Ownership by the people

At the same time that conservatives fear that proposals for a Green New Deal are really about “a massive government takeover of the economy,” there is already a state in the US where the government controls the entire electricity market. Nebraska’s electric grid and utilities are completely publicly and cooperatively run, offering some of the lowest rates in the country, allowing for direct community input and participation in the system, and putting excess funds back into state government coffers. In addition, roughly 20% of energy consumption in the state comes from renewables, putting it at 10th in the country.

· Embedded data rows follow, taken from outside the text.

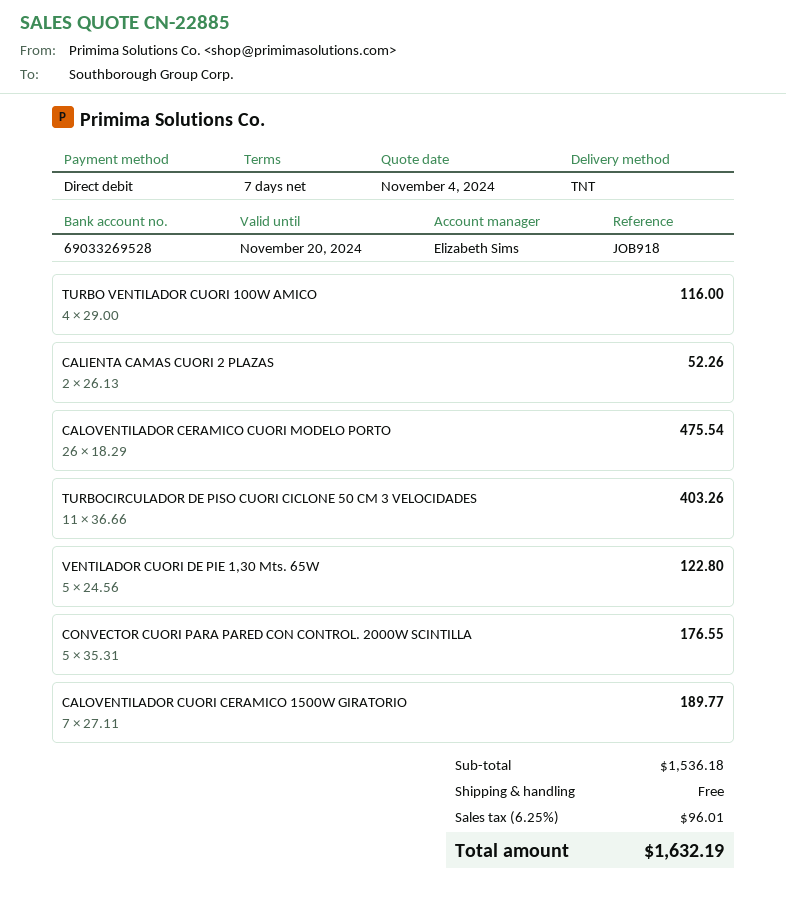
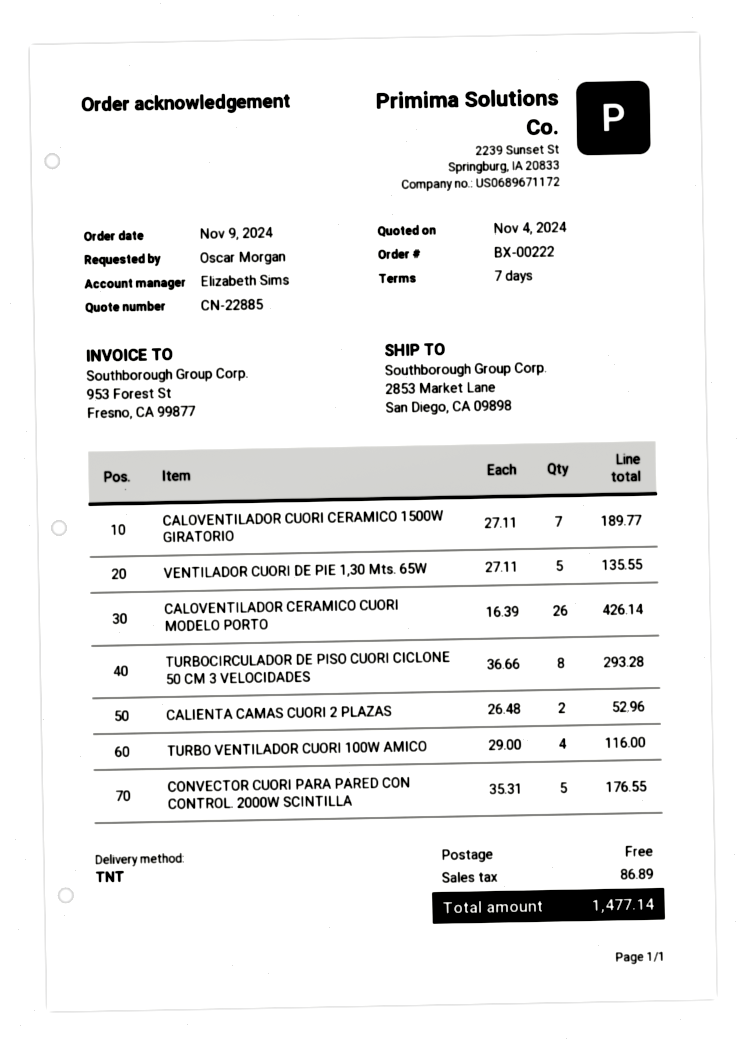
CALIENTA CAMAS CUORI 2 PLAZAS: 2 x 26.13 = 52.26 -> 2 x 26.48 = 52.96
CALOVENTILADOR CERAMICO CUORI MODELO PORTO: 26 x 18.29 = 475.54 -> 26 x 16.39 = 426.14
TURBOCIRCULADOR DE PISO CUORI CICLONE 50 CM 3 VELOCIDADES: 11 x 36.66 = 403.26 -> 8 x 36.66 = 293.28
VENTILADOR CUORI DE PIE 1,30 Mts. 65W: 5 x 24.56 = 122.80 -> 5 x 27.11 = 135.55
tax: 96.01 -> 86.89
total: 1632.19 -> 1477.14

Nebraska’s public energy system is largely thanks to the work of Nebraska’s former progressive Republican Senator George W. Norris, the same man who helped create the Tennessee Valley Authority (TVA). The TVA also still exists to this day as a program where the federal government directly provides electricity and community development funds to over 10 million Southerners. Tennessee’s current Republican Senators both actively resist the idea of privatizing it. Though the TVA has a long way to go on its record with clean energy, it will generally be easier to move public bodies through a green transition than private, investor-owned utilities.

Tennessee has several other programs worthy of mention. Though 26 states have bowed to the pressure of cable companies in preventing the creation of municipally run broadband services, public and community internet services exist across a number of red states. Before Tennessee eventually passed such a law, 14 different towns covering roughly 342,000 people in the state’s eastern mountains established high-speed, high-quality internet networks run by local governments. The public internet services of Chattanooga and Johnson City, located in counties where 55% and 69% voted for Donald Trump respectively, were among the first cities ever to deploy 10-gigabit-per-second internet speeds. Right now, Chattanooga’s internet service is the sixth-fastest in the nation. These accomplishments show the power of municipal ownership, especially in regions like Appalachia that have been largely abandoned by private ISPs.

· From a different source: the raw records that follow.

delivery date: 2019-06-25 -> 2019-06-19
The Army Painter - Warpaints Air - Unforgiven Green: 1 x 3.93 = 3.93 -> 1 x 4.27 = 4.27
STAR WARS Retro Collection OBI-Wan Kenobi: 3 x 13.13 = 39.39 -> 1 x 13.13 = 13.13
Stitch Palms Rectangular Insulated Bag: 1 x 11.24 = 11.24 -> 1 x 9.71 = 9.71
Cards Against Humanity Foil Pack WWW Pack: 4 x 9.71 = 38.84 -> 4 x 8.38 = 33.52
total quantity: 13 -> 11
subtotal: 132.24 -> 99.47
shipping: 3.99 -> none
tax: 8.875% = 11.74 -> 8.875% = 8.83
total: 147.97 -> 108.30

With Republican backing, Tennessee was also the first state to offer free community college for anyone with at least a C average and some community service. As a result, it has seen rising graduation rates and thousands of students getting an Associate’s degree without worrying about debt. Kentucky and Indiana also have similar but smaller programs aimed at educating workers in specific fields, but it’s Tennessee who is closest in the nation to the progressive vision of free college.

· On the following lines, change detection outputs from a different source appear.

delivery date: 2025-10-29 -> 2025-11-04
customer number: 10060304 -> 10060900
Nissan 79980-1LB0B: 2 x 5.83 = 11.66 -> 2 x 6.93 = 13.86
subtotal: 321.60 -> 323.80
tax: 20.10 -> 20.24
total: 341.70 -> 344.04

Though residents of North Dakota may not have free college, they can get a better deal than most. North Dakota, a state that has not voted for a Democratic presidential candidate in 55 years, is also the only state with a public bank. For exactly a century now, the state-run Bank of North Dakota has been investing in local economic development, providing reliable access to credit, and providing student savings accounts and student loans for state residents. (In fact, it was the first bank in the country to issue a federally backed student loan). The bank continues to earn a profit, most of which is returned to the state government. As part of its economic development mission, the bank also cooperates with community banks and credit unions, so that even while a few big banks have been rapidly taking over the entire banking sector, North Dakota stands out: 83% of the state has their money in either small-or-medium-sized community banks or credit unions, versus just 29% nationally.

A government-owned bank that actively intervenes in private markets seems like a conservative’s nightmare vision of socialism. But the Republican state’s bank is well-managed and serves a vital role in supporting the state’s larger economy, all while benefitting and being accountable to the people of North Dakota rather than corporate shareholders. With the success and popularity of the bank, it’s no wonder that this isn’t North Dakota’s only remaining state-owned business: the largest flour mill in America proudly advertises that they aim to “[g]row the business and provide a profit to our owners—the citizens of North Dakota.”

Credit unions are another example of common present-day institutions that are in fact quite definitionally socialist: a credit union is an organization owned by those saving their money there, meaning cooperatively owned finance. The Cold War-era idea that socialism refers to “state control” exclusively rather than any form of “public control” hides the fact that more than a third of the country already participates in one of these socialist institutions. Credit unions often offer lower rates and fewer fees, along with giving profits back to savers in the form of dividends. Many also specifically aim to serve communities in need.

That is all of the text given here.